• **Data for processing**
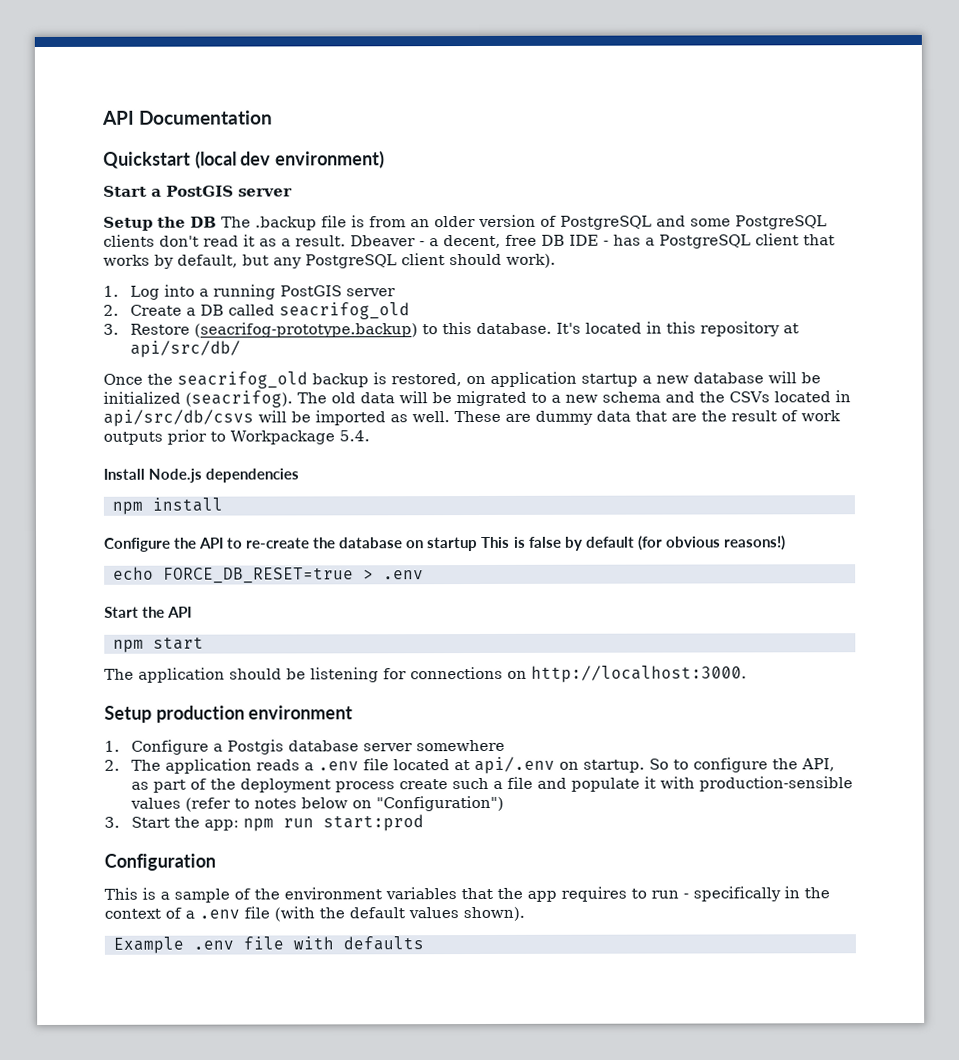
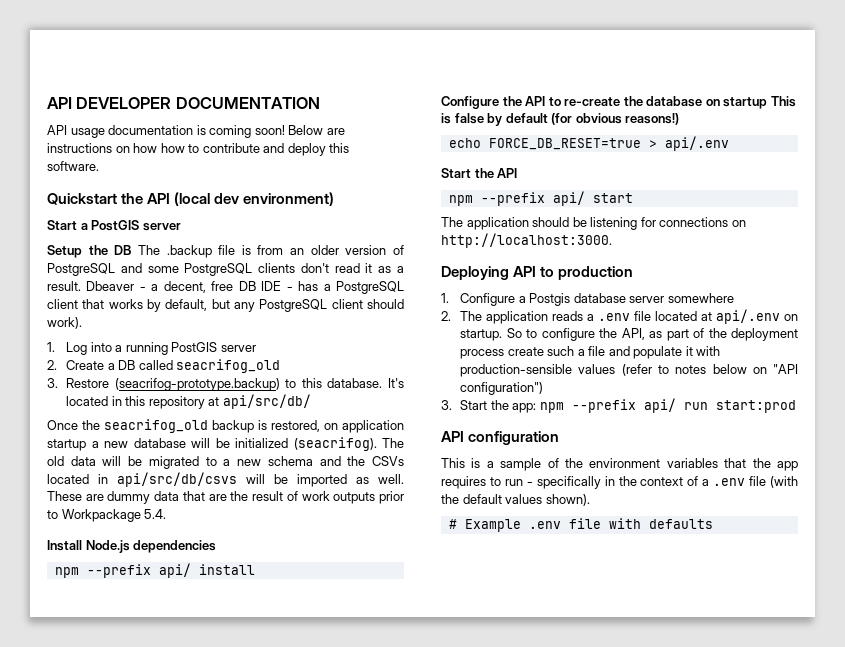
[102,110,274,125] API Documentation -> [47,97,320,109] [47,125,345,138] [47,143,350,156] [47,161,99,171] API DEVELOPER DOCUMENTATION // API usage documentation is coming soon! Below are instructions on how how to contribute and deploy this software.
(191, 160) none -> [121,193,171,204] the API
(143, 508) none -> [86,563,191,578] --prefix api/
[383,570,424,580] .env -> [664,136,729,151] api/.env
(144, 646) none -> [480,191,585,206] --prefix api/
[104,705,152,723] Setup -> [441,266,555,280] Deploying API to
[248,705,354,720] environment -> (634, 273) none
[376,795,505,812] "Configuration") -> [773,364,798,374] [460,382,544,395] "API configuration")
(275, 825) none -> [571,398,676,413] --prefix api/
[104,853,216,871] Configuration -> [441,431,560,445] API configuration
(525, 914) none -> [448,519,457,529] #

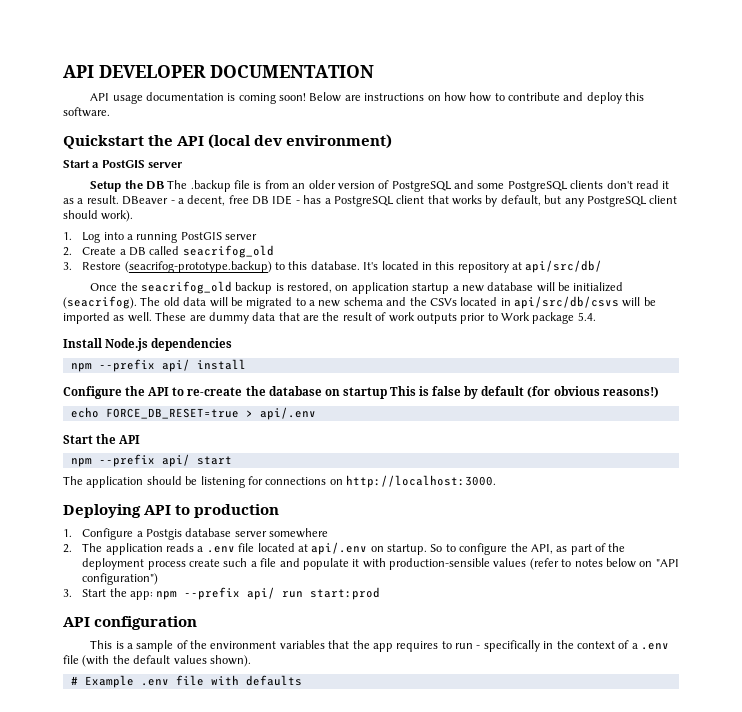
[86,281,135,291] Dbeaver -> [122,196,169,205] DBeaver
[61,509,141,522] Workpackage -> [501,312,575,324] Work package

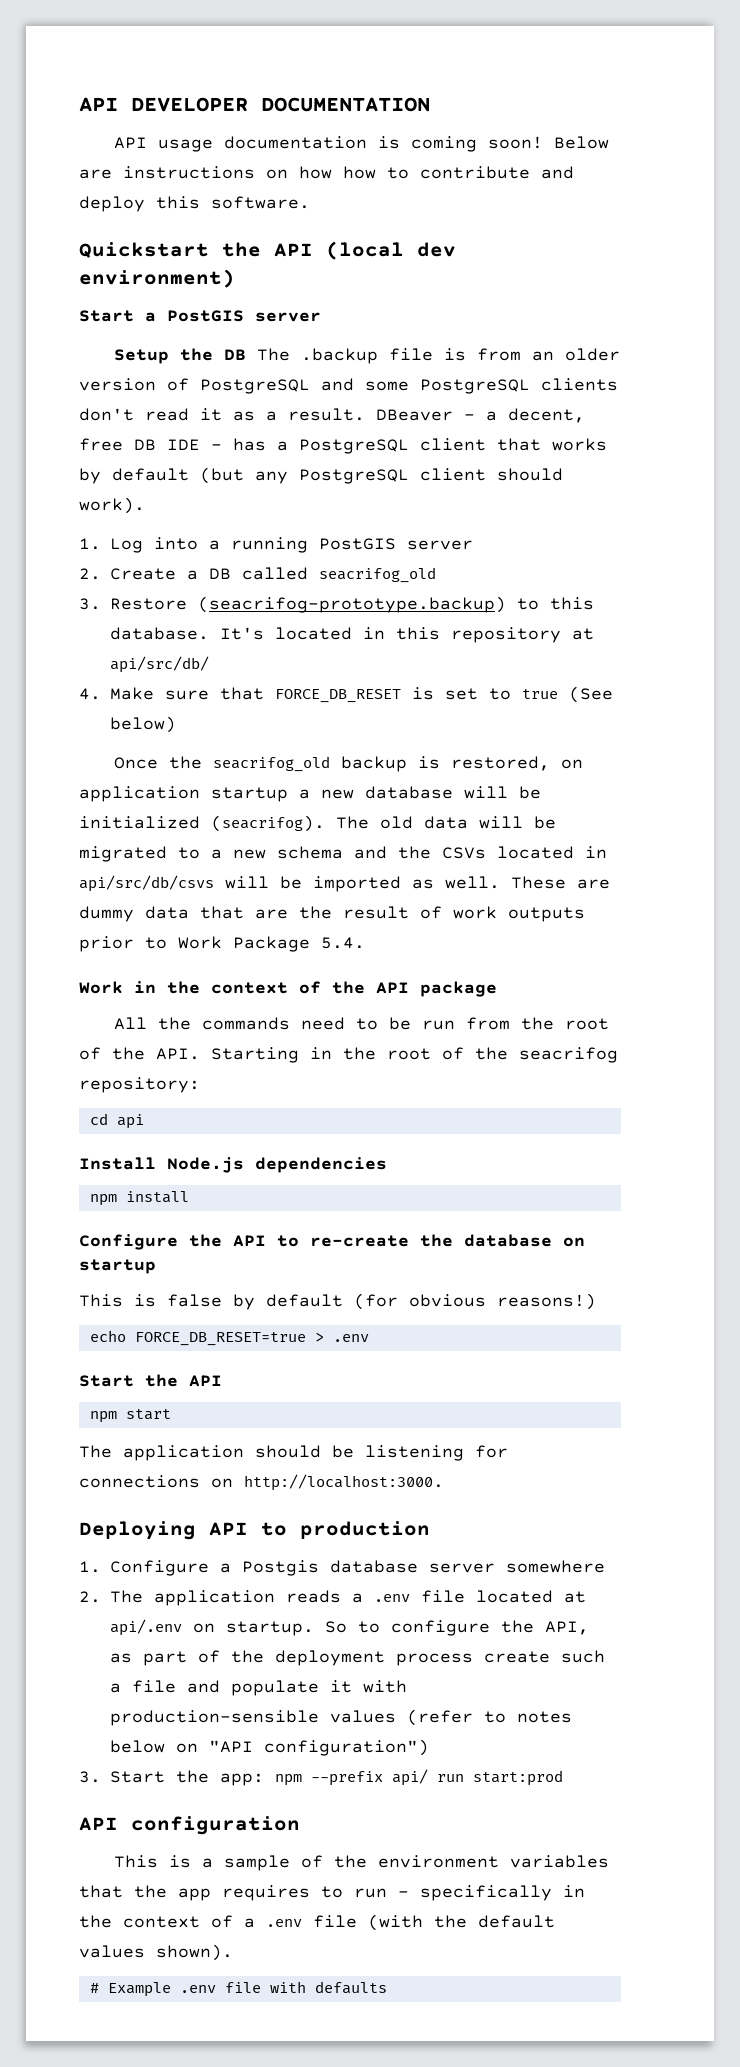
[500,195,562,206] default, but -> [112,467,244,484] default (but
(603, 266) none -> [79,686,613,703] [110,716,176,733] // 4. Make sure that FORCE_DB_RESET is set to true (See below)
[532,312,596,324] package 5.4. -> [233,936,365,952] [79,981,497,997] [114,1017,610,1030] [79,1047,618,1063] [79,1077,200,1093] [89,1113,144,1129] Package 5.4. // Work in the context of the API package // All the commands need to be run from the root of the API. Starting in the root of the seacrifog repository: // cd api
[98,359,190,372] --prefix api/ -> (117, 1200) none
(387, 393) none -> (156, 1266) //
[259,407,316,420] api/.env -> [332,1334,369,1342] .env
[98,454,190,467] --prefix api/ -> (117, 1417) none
* * *
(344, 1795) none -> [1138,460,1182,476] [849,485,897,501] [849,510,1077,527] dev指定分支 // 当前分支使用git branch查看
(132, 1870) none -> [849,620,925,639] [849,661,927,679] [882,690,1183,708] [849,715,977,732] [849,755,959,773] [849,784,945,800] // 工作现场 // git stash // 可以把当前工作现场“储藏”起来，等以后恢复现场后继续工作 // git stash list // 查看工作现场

• **Directions**
For the word "Work", find every line in the data that holds it and copy that line.

• **Exercise solution**
[61,509,141,522] Workpackage -> [501,312,575,324] Work package
[532,312,596,324] package 5.4. -> [233,936,365,952] [79,981,497,997] [114,1017,610,1030] [79,1047,618,1063] [79,1077,200,1093] [89,1113,144,1129] Package 5.4. // Work in the context of the API package // All the commands need to be run from the root of the API. Starting in the root of the seacrifog repository: // cd api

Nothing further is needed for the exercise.